Tokyo Governor Yuriko Koike is cautious over lifting restrictions in the capital city ©Getty Images

Tokyo Governor Yuriko Koike has expressed caution over the potential lifting of the state of emergency in Japan’s capital city on Sunday (March 7).

The state of emergency in six prefectures was lifted by Japan’s Prime Minister Yoshihide Suga yesterday.

The easing of measures came into effect in the Osaka, Hyogo, Kyoto, Aichi, Gifu and Fukuoka prefectures, six days earlier than planned.

Tokyo and the three neighbouring prefectures of Kanagawa, Saitama and Chiba remain under state-of-emergency measures until Sunday (March 7).

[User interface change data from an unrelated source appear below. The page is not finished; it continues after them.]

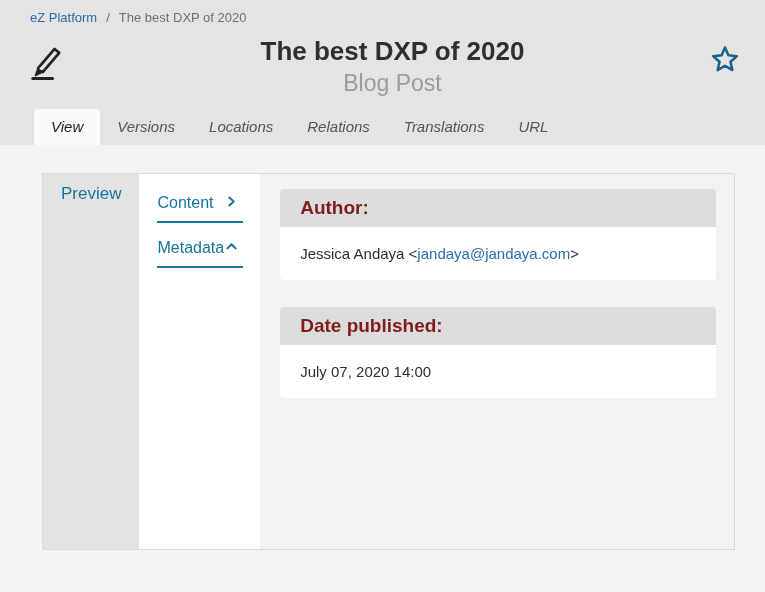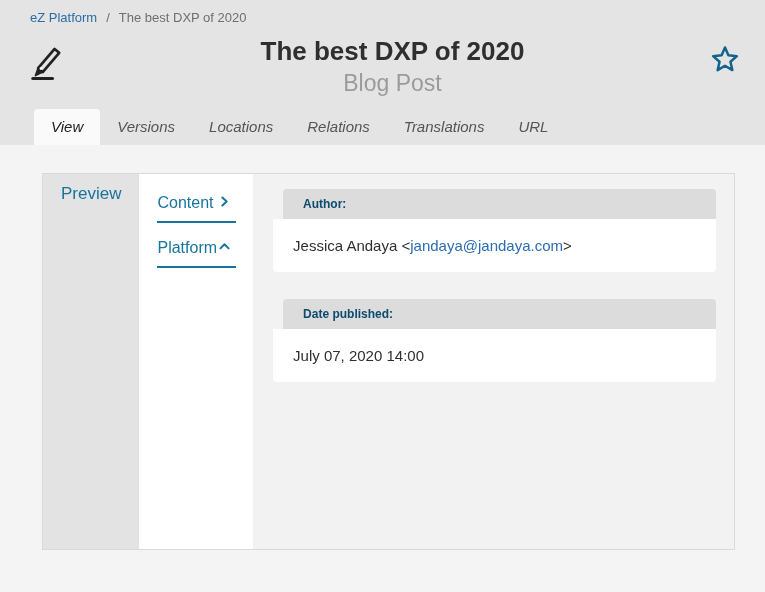--- a/index.html
+++ b/index.html
@@ -70,7 +70,7 @@
     background:var(--attr-header-bg);
     border-radius:4px 4px 0 0;
     padding:8px 20px;
-    font-size:12px;font-weight:bold;color:#0c4a6e;margin-left:10px;
+    font-size:19px;font-weight:bold;color:#7f1d1d;
   }
   .attr-value{
     background:#ffffff;

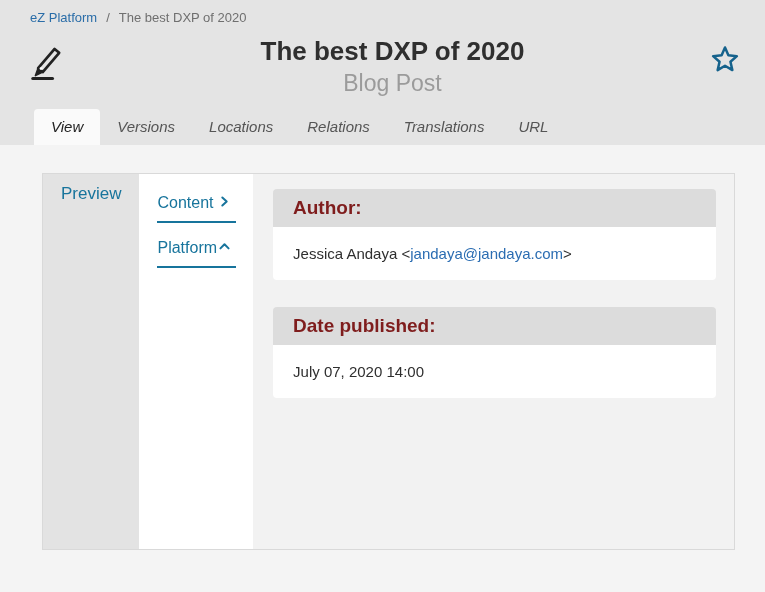--- a/index.html
+++ b/index.html
@@ -136,7 +136,7 @@
       </div>
 
       <div class="accordion-row">
-        <span>Platform</span>
+        <span>Metadata</span>
         <span class="chev">
           <svg viewBox="0 0 24 24" width="15" height="15" fill="none" stroke="currentColor" stroke-width="3.2" stroke-linecap="round" stroke-linejoin="round">
             <path d="M5.5 15 L12 8.5 L18.5 15"></path>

According to Kyodo News, Koike acknowledged the decline in cases in Tokyo but said the capital city was set to fall short of the Tokyo Metropolitan Government's targeted fall.

The Tokyo Metropolitan Government has set a target for daily new cases to fall to 70 per cent of the number confirmed the previous week, with the rate currently between 80 to 90 per cent.

"We may not make it in time," Koike said, according to Kyodo News.

"We have not been catching up to our schedule."

Tokyo has reported 232 new COVID-19 cases today, an increase from 121 yesterday.

Yesterday marked the lowest number of new cases in the capital since November.

The seven-day average for new cases in Tokyo has been 269.

January 7 marked the highest total of new cases in Tokyo, when the figure stood at 2,447.

Restrictions have been eased in six prefectures in Japan as new coronavirus cases fall ©Getty Images
Restrictions have been eased in six prefectures in Japan as new coronavirus cases fall ©Getty Images

Prime Minister Suga has suggested he will wait until the last moment to decide whether the state of emergency can be lifted on Sunday.

Japanese reports have suggested the Government may allow exemptions for athletes to enter the country when the measures lift.

This would enable foreign athletes to enter Japan to train prior to the Tokyo 2020 Olympic and Paralympic Games , as well as take part in qualification events.

Athletes would reportedly not be required to quarantine for two weeks on arrival.

The athletes would be restricted to hotels and training venues, along with being prohibited from using public transport.

This would effectively mirror the measures which are set to be taken at the Olympic and Paralympic Games later this year.

The Tokyo 2020 Olympics are scheduled to run from July 23 to August 8, with the Paralympics due to follow between August 24 and September 5.